Yes, I know, not what you meant...

JohnP
02-07-2011, 12:34 PM
It is not good for your body to go all day without eating.

Why not? Mentally it might not be good because when you do eat you may end up making some really poor food choices but physically there is no science to back up your statement. In fact there are studies that show short term fasting is good for us. (Unless of course someone has blood sugar issues)

Linsy
02-07-2011, 04:20 PM
Why not? Mentally it might not be good because when you do eat you may end up making some really poor food choices but physically there is no science to back up your statement. In fact there are studies that show short term fasting is good for us. (Unless of course someone has blood sugar issues)

I agree. I don't think there's anything wrong with not eating every once in a while. If I'm not hungry, which I wasn't because I was stressed out, then I just won't eat. It doesn't seem to negatively affect my weight loss and I still end up making on-plan choices when I finally am hungry.

beerab
02-07-2011, 05:54 PM
Why not? Mentally it might not be good because when you do eat you may end up making some really poor food choices but physically there is no science to back up your statement. In fact there are studies that show short term fasting is good for us. (Unless of course someone has blood sugar issues)

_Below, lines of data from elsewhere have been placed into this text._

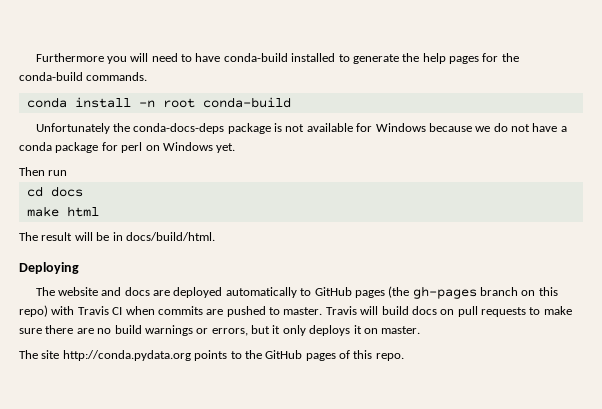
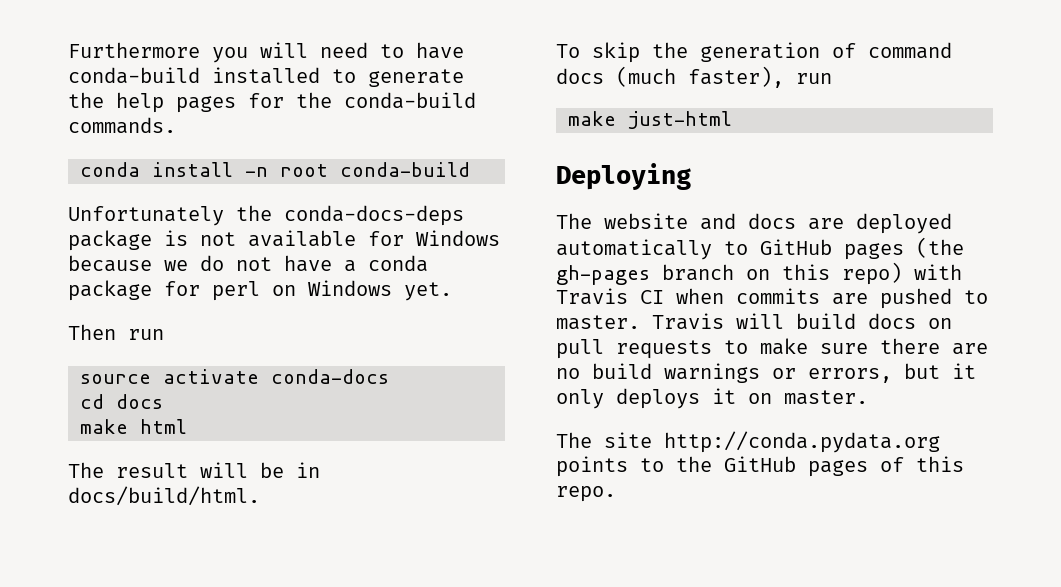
(68, 173) none -> [80,369,389,384] // source activate conda-docs
(215, 236) none -> [556,42,952,63] [556,66,832,88] [568,111,732,129] // To skip the generation of command docs (much faster), run // make just-html

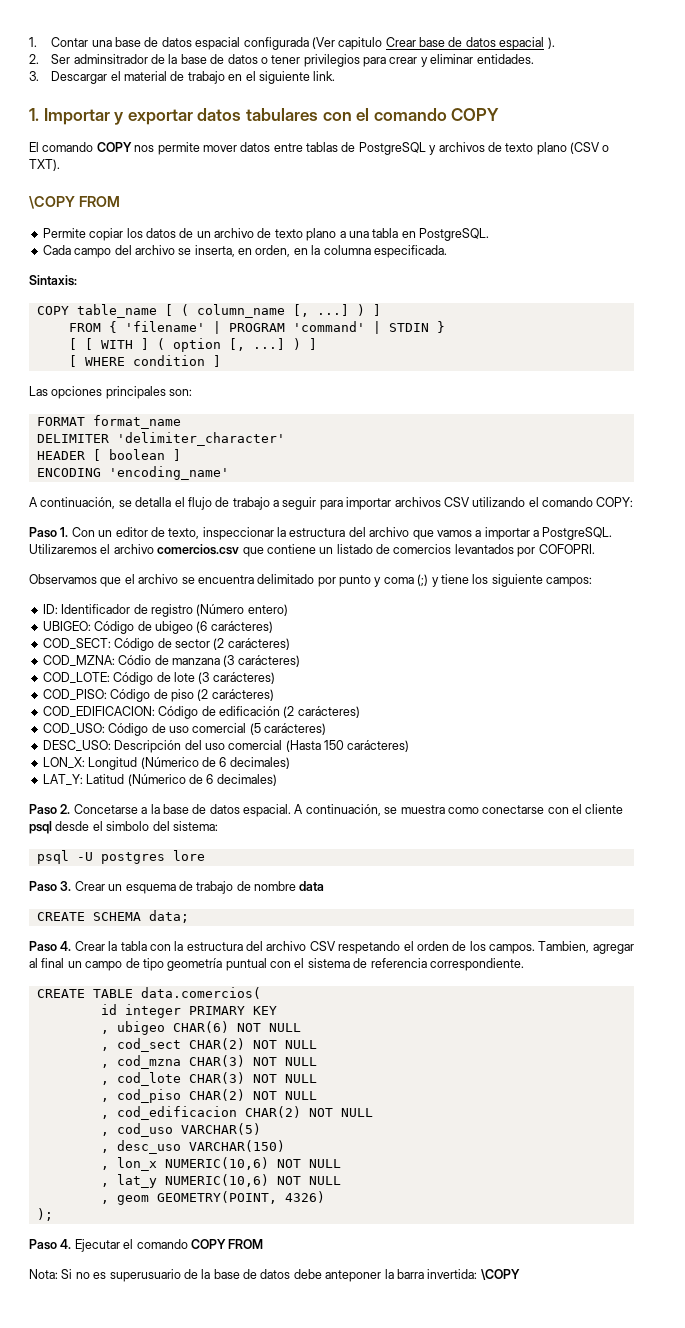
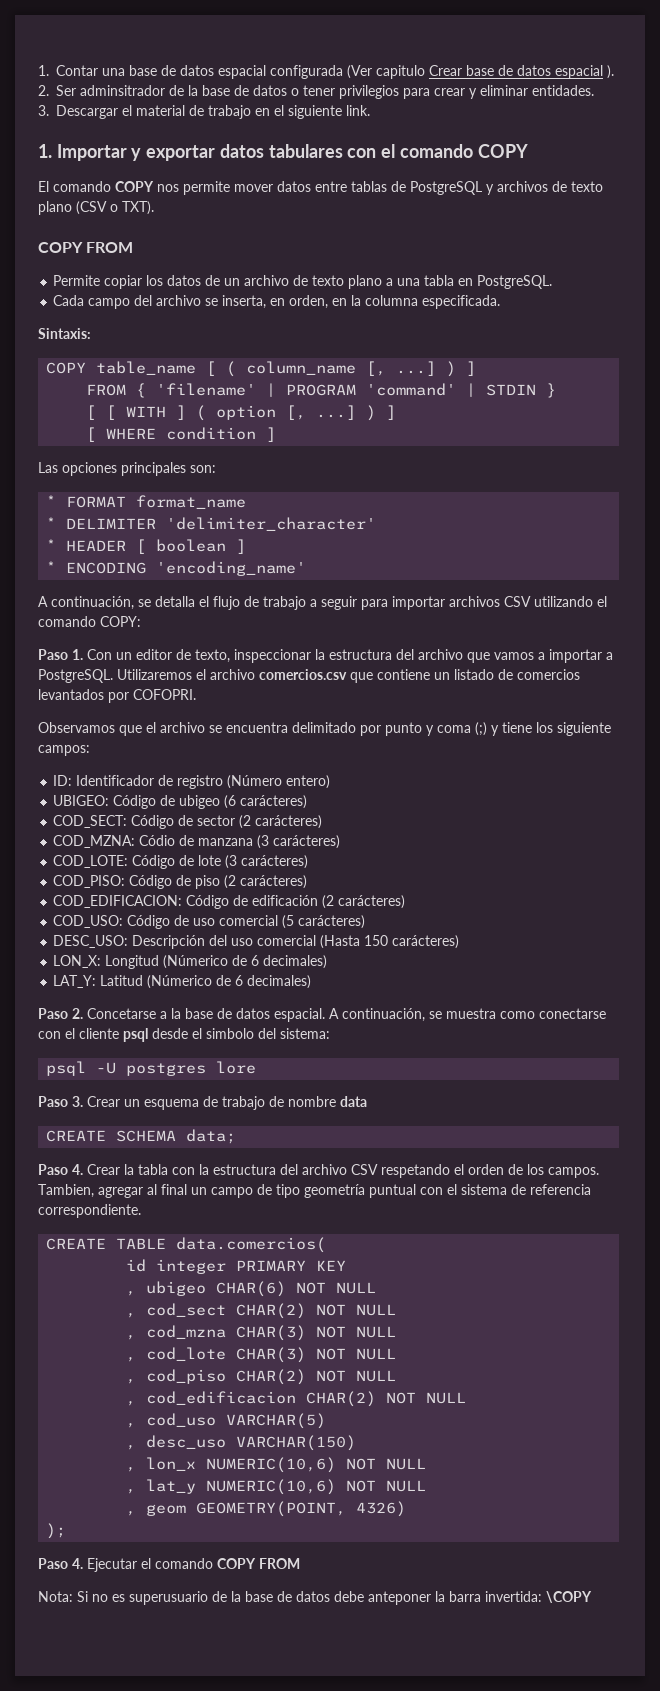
[29,196,75,209] \COPY -> [38,242,83,253] COPY
(193, 392) none -> [46,495,57,507] *
(181, 422) none -> [46,517,57,529] *
(285, 439) none -> [46,539,57,551] *
(181, 455) none -> [46,561,57,573] *

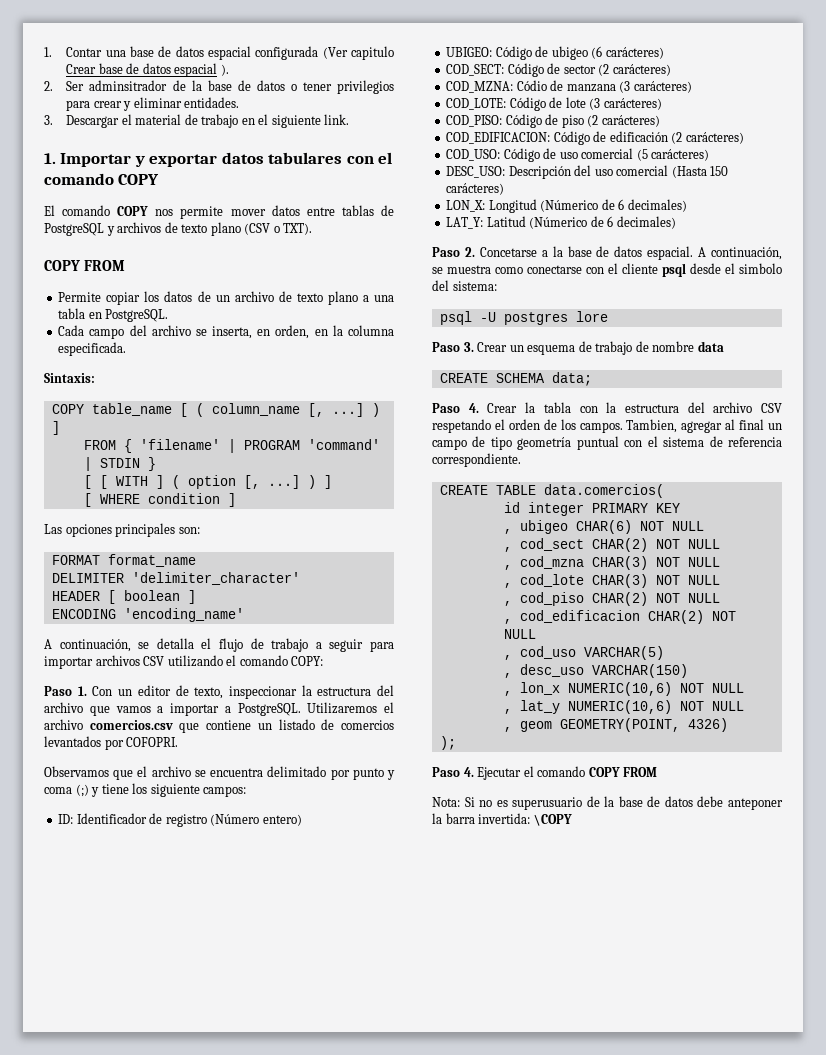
[46,495,57,507] * -> (200, 530) none
[46,517,57,529] * -> (196, 560) none
[46,539,57,551] * -> (300, 578) none
[46,561,57,573] * -> (196, 597) none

Short term fasting is okay (ie for a medical exam)- but consistently fasting is not good for you at all. That's the problem IMO with a lot of overweight people- they constantly "fast" all day and then end up binging later.

While not scientific this link is pretty good:

http://www.fitnesshealthzone.com/healthy-living/fasting-why-is-it-bad-for-you/

But the reality is fasting doesn't help with weight loss. The body cannot function properly because it's not properly fueled, hence why a lot of people are also tired when they don't eat enough. Over time your metabolism can slow down as well. You feed off the glucose stores in your liver when you are starving, you don't go straight to fat burning.

beerab
02-07-2011, 05:56 PM
I agree. I don't think there's anything wrong with not eating every once in a while. If I'm not hungry, which I wasn't because I was stressed out, then I just won't eat. It doesn't seem to negatively affect my weight loss and I still end up making on-plan choices when I finally am hungry.

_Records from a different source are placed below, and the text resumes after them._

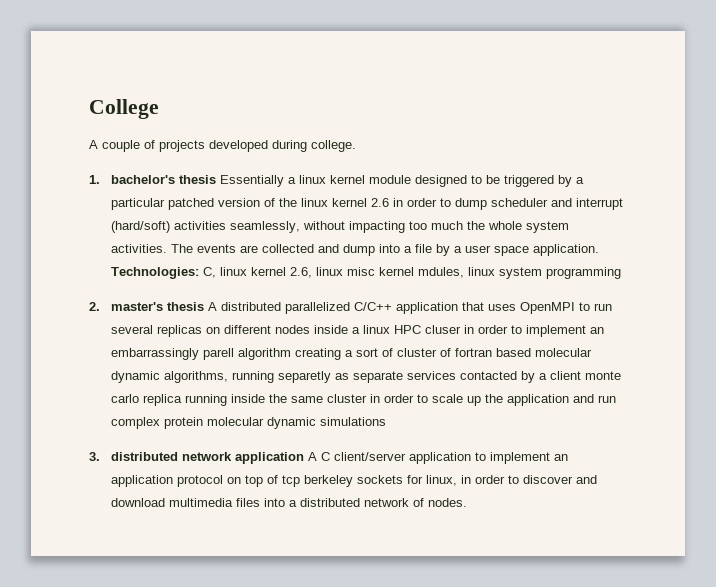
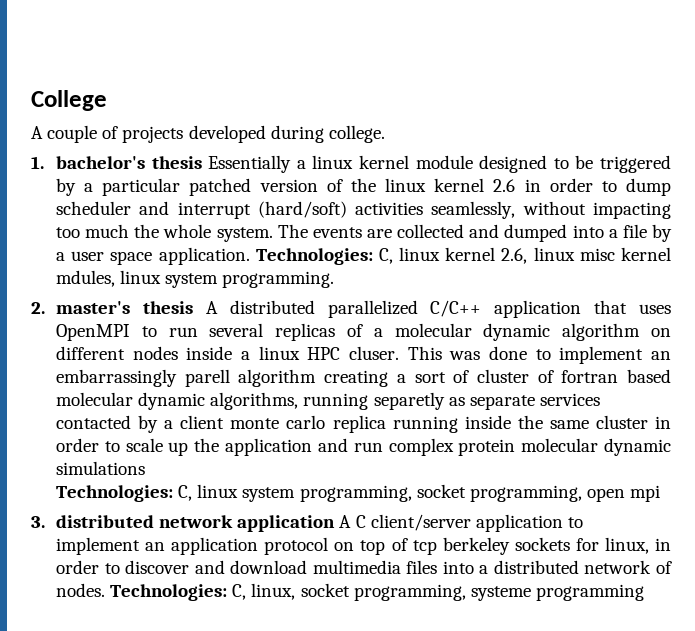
[526,221,570,233] [111,244,168,253] system activities. -> [216,227,273,242] system.
[343,244,376,256] dump -> [504,224,568,242] dumped
[546,267,622,279] programming -> [222,271,335,288] programming.
(203, 331) none -> [347,323,641,341] of a molecular dynamic algorithm
[425,325,509,334] cluser in order -> [349,346,528,360] cluser. This was done
(387, 421) none -> [56,484,661,502] // Technologies: C, linux system programming, socket programming, open mpi
(468, 502) none -> [110,583,644,601] Technologies: C, linux, socket programming, systeme programming

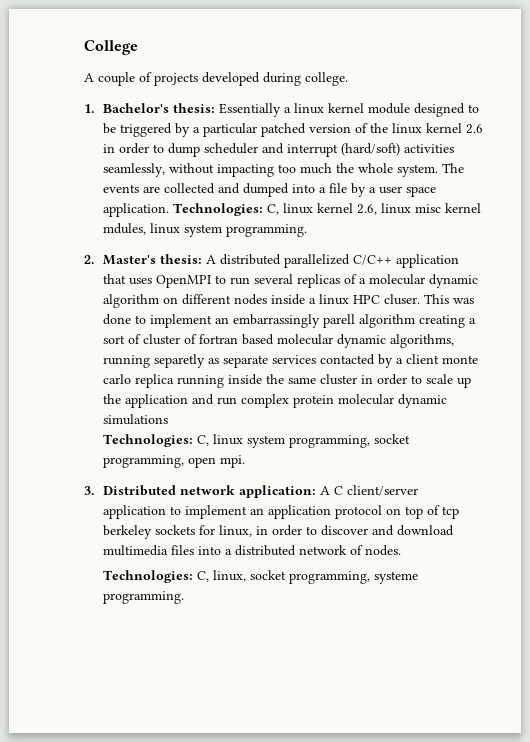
[56,156,202,169] bachelor's thesis -> [102,103,215,113] Bachelor's thesis:
[56,301,193,314] master's thesis -> [102,254,202,265] Master's thesis:
[630,485,661,502] mpi -> [219,455,245,468] mpi.
[56,515,336,532] distributed network application -> [102,485,316,498] Distributed network application:
(106, 590) none -> (401, 550) //
[535,584,644,601] programming -> [102,591,184,604] programming.

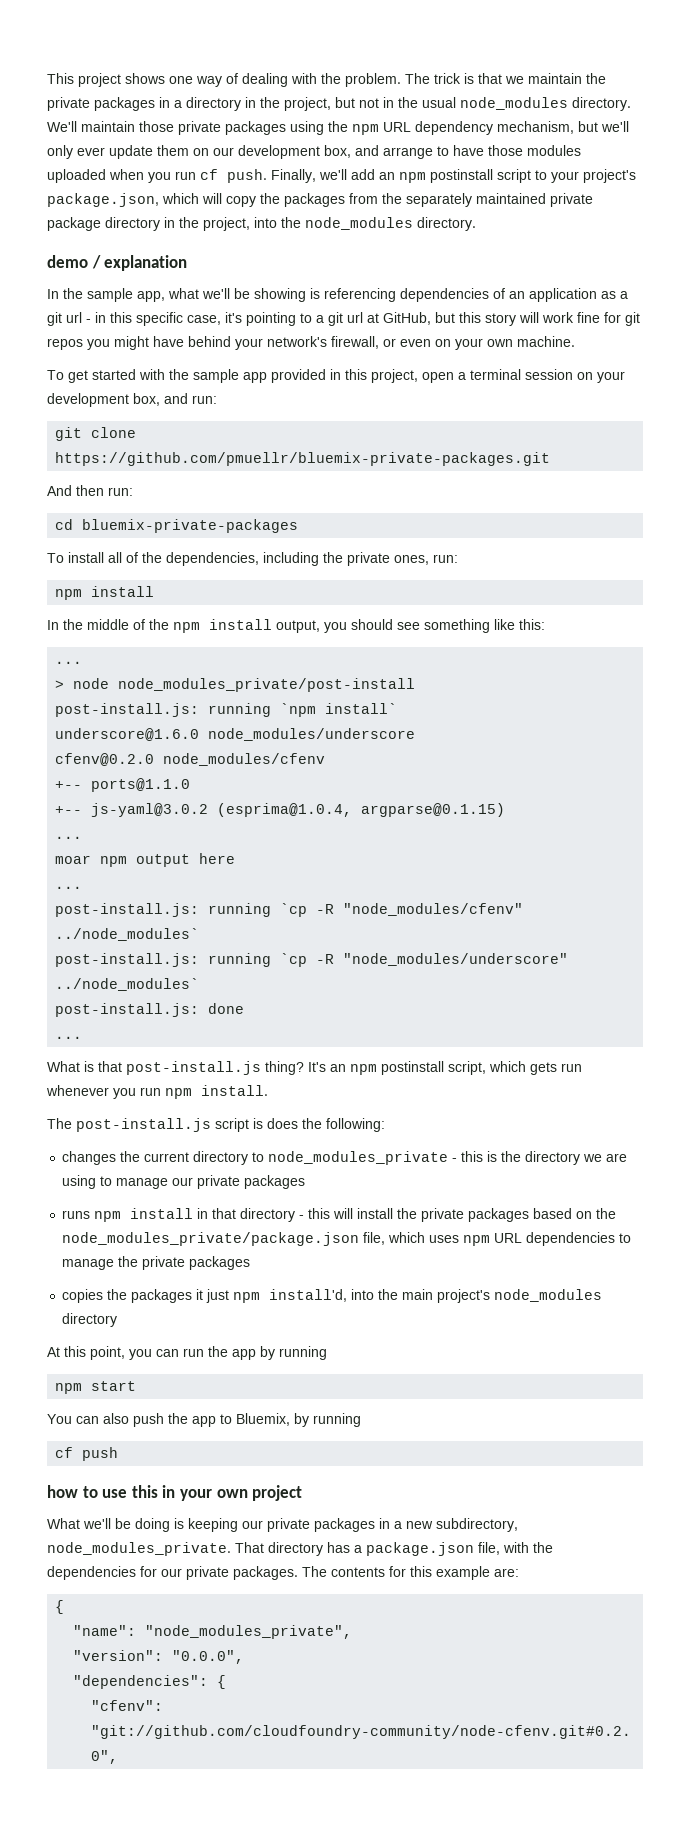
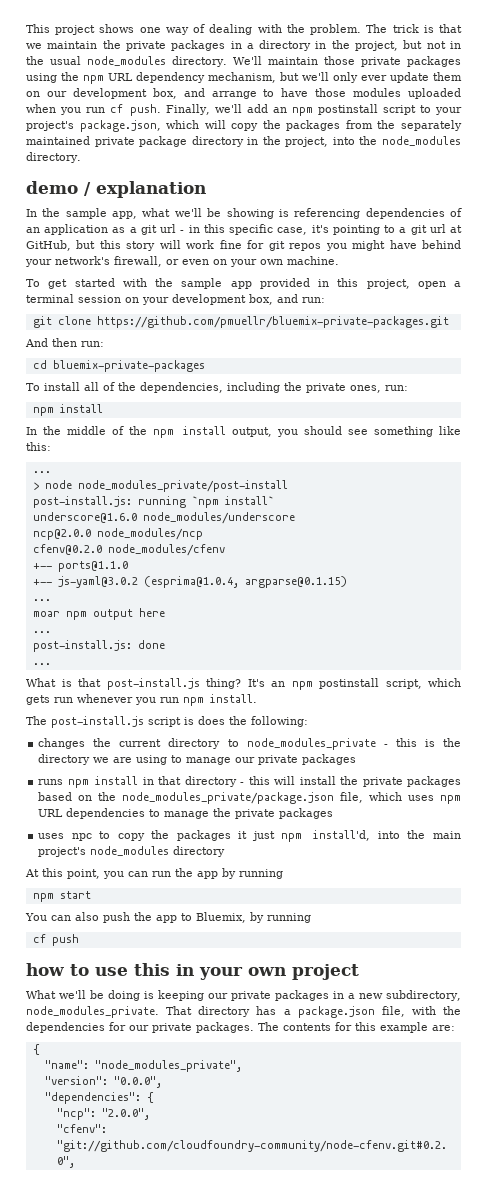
(416, 734) none -> [32,528,203,540] // ncp@2.0.0 node_modules/ncp
[55,903,524,917] [55,928,200,941] [55,953,569,967] [55,978,200,991] // post-install.js: running `cp -R "node_modules/cfenv" ../node_modules` // post-install.js: running `cp -R "node_modules/underscore" ../node_modules` -> (51, 632) none
[62,1289,104,1303] copies -> [38,831,145,841] uses npc to copy
(227, 1682) none -> [56,1108,150,1120] // "ncp": "2.0.0",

I hope you aren't skipping breakfast though- to wake up your body's metabolism you really should eat SOMETHING within a few hours of waking. Some protein can keep you full for a few hours while at the same time jump-starting your body to burn calories.

JohnP
02-07-2011, 06:26 PM
Our bodies first reaction to no food is to actually speed up our metabolisms slightly. Only after days of no food does it begins to slow down. (http://www.ncbi.nlm.nih.gov/pubmed/3661473)

I'll grant you that many people get tired when they don't eat enough in particular those who normally have a high carb diet but the body can function quite nicely without food over short periods because it can and does easily tap into fat stores for energy.

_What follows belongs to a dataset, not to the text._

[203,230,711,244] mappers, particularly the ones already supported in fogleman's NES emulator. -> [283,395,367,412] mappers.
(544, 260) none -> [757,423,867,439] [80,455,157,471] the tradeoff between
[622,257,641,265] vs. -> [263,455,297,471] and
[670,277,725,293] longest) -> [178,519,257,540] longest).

As to wether or not short term fasting helps with weight loss really depends on what you do when you start eating. Like I mentioned, if you're unable to make good food choices when you're really hungry than you shouldn't skip a meal. Weight loss or gain is a simple matter of calories utlized vs ingested.

peanutt
02-07-2011, 06:55 PM
I make really poor food choices when I'm stressed out or crazy busy. Sometimes (we're talking on rare occasions, a couple of crazy days a year) it's a better choice for me personally to just drink water all day through the stress and go home to a hot shower to unwind. Then I'm better prepared to make good food choices. One day of not eating for 8-10 hours isn't going to do your body any physical harm, provided you can make good choices at the end of it all.

JohnP
02-07-2011, 07:49 PM
Most everything our bodies do and don't do make sense if you consider that we evolved over a long period of time where food was usually scarce.